Southwest was impacted in all four years. This region of the city was notorious for its poverty, and high rates of disease throughout much of the city's history [38]. The PHS report claimed that in 1908 there were more cases of unknown source in the Southwest than in the north of the city [26]. Figure 6 displays large typhoid clusters in Southwest, while in comparison Northwest displayed only six 150 m and 250 m clusters that year. The report attributed the clusters of typhoid in Southwest to poor sanitary conditions. The relationship between the widespread distribution of typhoid in Southwest compared to the localized clusters Northwest in 1908 helps to support the conclusions of Rosenau et al. that a lack of sanitation may have been at work in that part of the city [26]. If the conditions in Southwest were linked to poor sanitation it is likely the disease situation would have reoccurred across the years. Indeed, an outbreak from any other location in the city could possibly lead to secondary outbreaks within this area through its underlying infrastructure, as long as route ways such as worker movement, existed between the two locations. The precise determination of what constituted poor sanitation from the perspective of the PHS doctors is unclear, but there is good evidence from other secondary sources that Southwest housed residents of lower socio-economic status regardless of race [37]. Additionally, the largest enclave of African-American residents in the city lived in the area bound by the Capitol grounds to the north and extending about four blocks to the west from South Capitol Street (Figure 4) [3537]. Nonetheless, a more detailed analysis of the social and environmental geography of the city at the time would be needed to accurately address this matter.
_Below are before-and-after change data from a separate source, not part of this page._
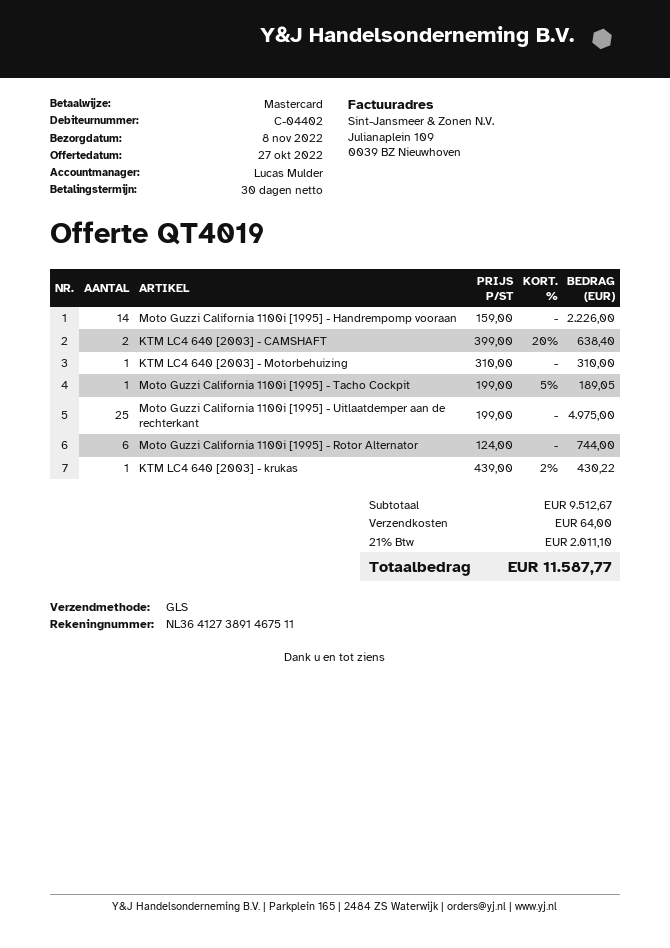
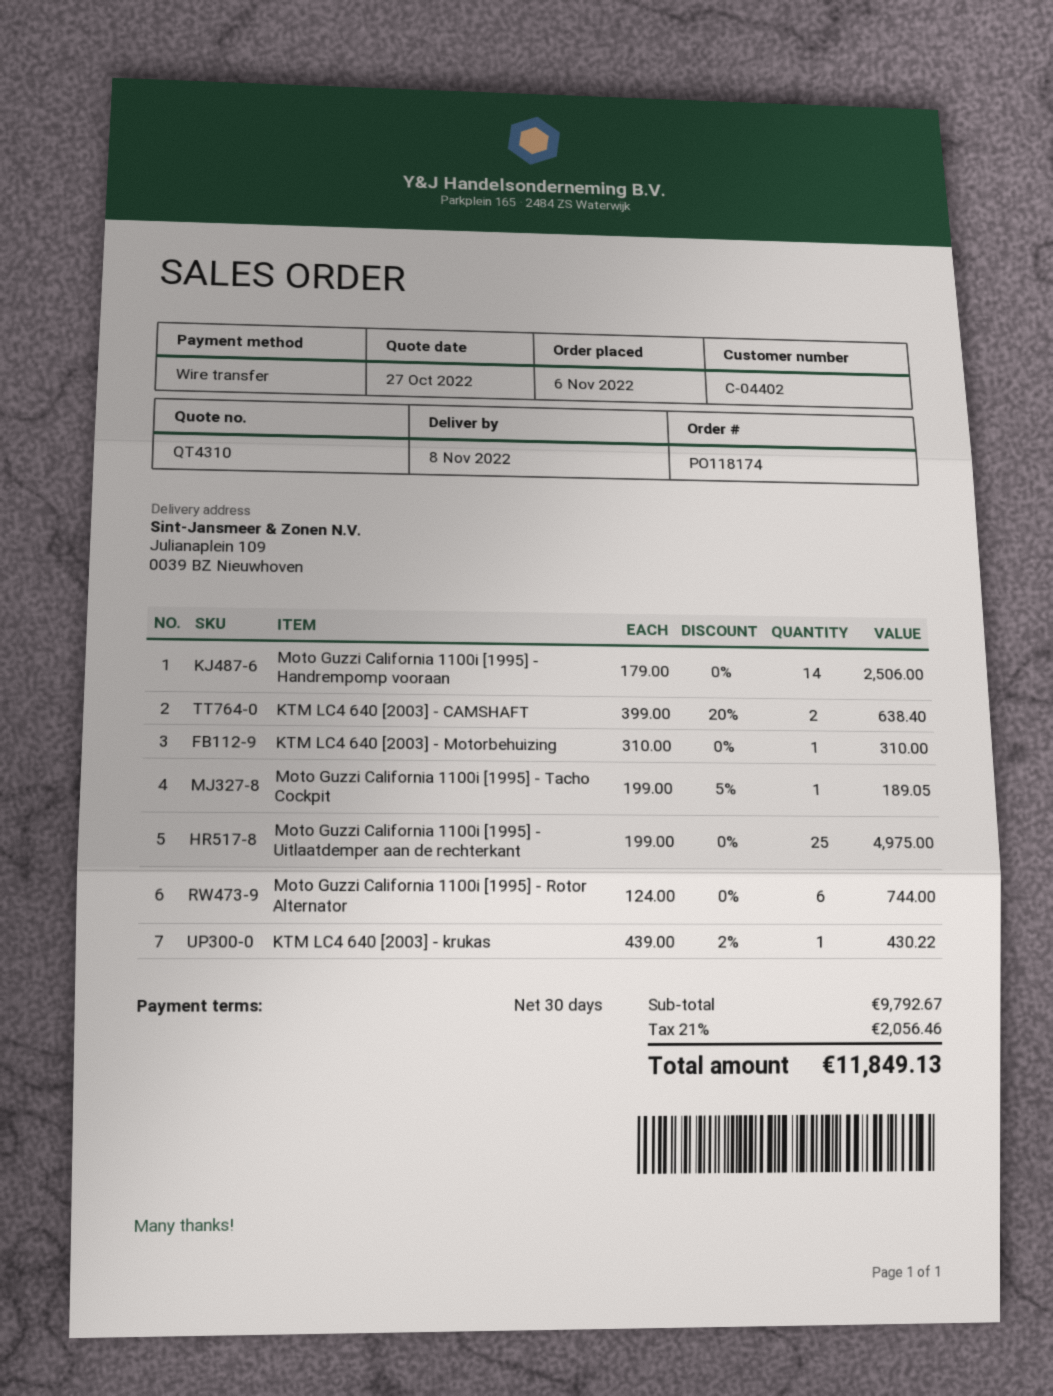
quote number: QT4019 -> QT4310
payment method: Mastercard -> bank transfer
Moto Guzzi California 1100i [1995] - Handrempomp vooraan: 14 x 159.00 = 2226.00 -> 14 x 179.00 = 2506.00
subtotal: 9512.67 -> 9792.67
shipping: 64.00 -> none
tax: 21% = 2011.10 -> 21% = 2056.46
total: 11587.77 -> 11849.13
The general lack of consistent reoccurring clusters between outbreak years indicates a lack of disease location stability as indicated by Figures 3, 5, 6, and 7 and Table 3. These shifting areas of disease intensity are suggestive of a lack of a common and universal source of infection. Between the visual instability of typhoid clusters in Figures 3, 5, 6, and 7 and a general understanding that by 1906 most of Washington, D.C. had the expected levels of sanitary infrastructure to prevent typhoid fever, it is logical that the disease would not remain spatially stable between years. Instead, it seems that the patterns produced here indicate that typhoid affected different communities and possibly households, indicating a need to better understand both neighborhood dynamics, and more importantly the specific practices of each individual household in order to understand the distribution of typhoid. This latter piece of potentially useful information would be extremely hard to generate given that the data are over a century old. Nonetheless, one could state that neighborhood level interconnections were more likely to be causative than any overall city-level sanitary conditions. This conclusion was also alluded to in the reports themselves though, somewhat obscurely, while describing the disease surface as uniform.
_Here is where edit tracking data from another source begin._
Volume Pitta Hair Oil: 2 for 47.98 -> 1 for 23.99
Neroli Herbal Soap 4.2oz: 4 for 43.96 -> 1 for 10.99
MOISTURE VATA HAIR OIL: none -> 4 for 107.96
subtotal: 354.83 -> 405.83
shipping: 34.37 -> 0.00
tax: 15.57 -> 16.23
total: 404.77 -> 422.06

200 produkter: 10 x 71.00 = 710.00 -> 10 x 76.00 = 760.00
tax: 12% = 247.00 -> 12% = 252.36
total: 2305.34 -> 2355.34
All four typhoid reports (1906 – 1909) attributed between 30 and 50 percent of the cases to contaminated milk, contact with a person carrying the disease, or to contracting the disease outside of Washington, D.C. The source of infection for the remaining cases was unknown. Given the "uniform distribution" of the disease as described by the PHS, the water supply was suspected as the source of infection by the investigators [[24], p. 10]. This hypothesized source of typhoid was particularly favored since over 90 percent of those individuals who contracted typhoid in any of the years studied regularly drank un-boiled tap water. With this idea in mind, and as part of their mandate, the PHS tested water related to the city's supply at all stages from the Potomac River, through the various settling basins and filters, to household taps. The results of these bacteriological investigations were inconclusive in 1906 and during the remaining years continued to be considered "free" of contaminants [23].

Although the overall finding of three reports was that the city's water supply was not the source of infection for cases of unknown cause, a few more specific statements about the distribution of typhoid were made in 1906, 1908, and 1909. The 1906 report included a geographic study of shallow and deep well locations compared to the location of typhoid cases of unknown cause. The conclusion of this particular study was that there was no unusual concentration of cases around well locations. The condition and water quality in wells were not included in the subsequent reports [24, 25].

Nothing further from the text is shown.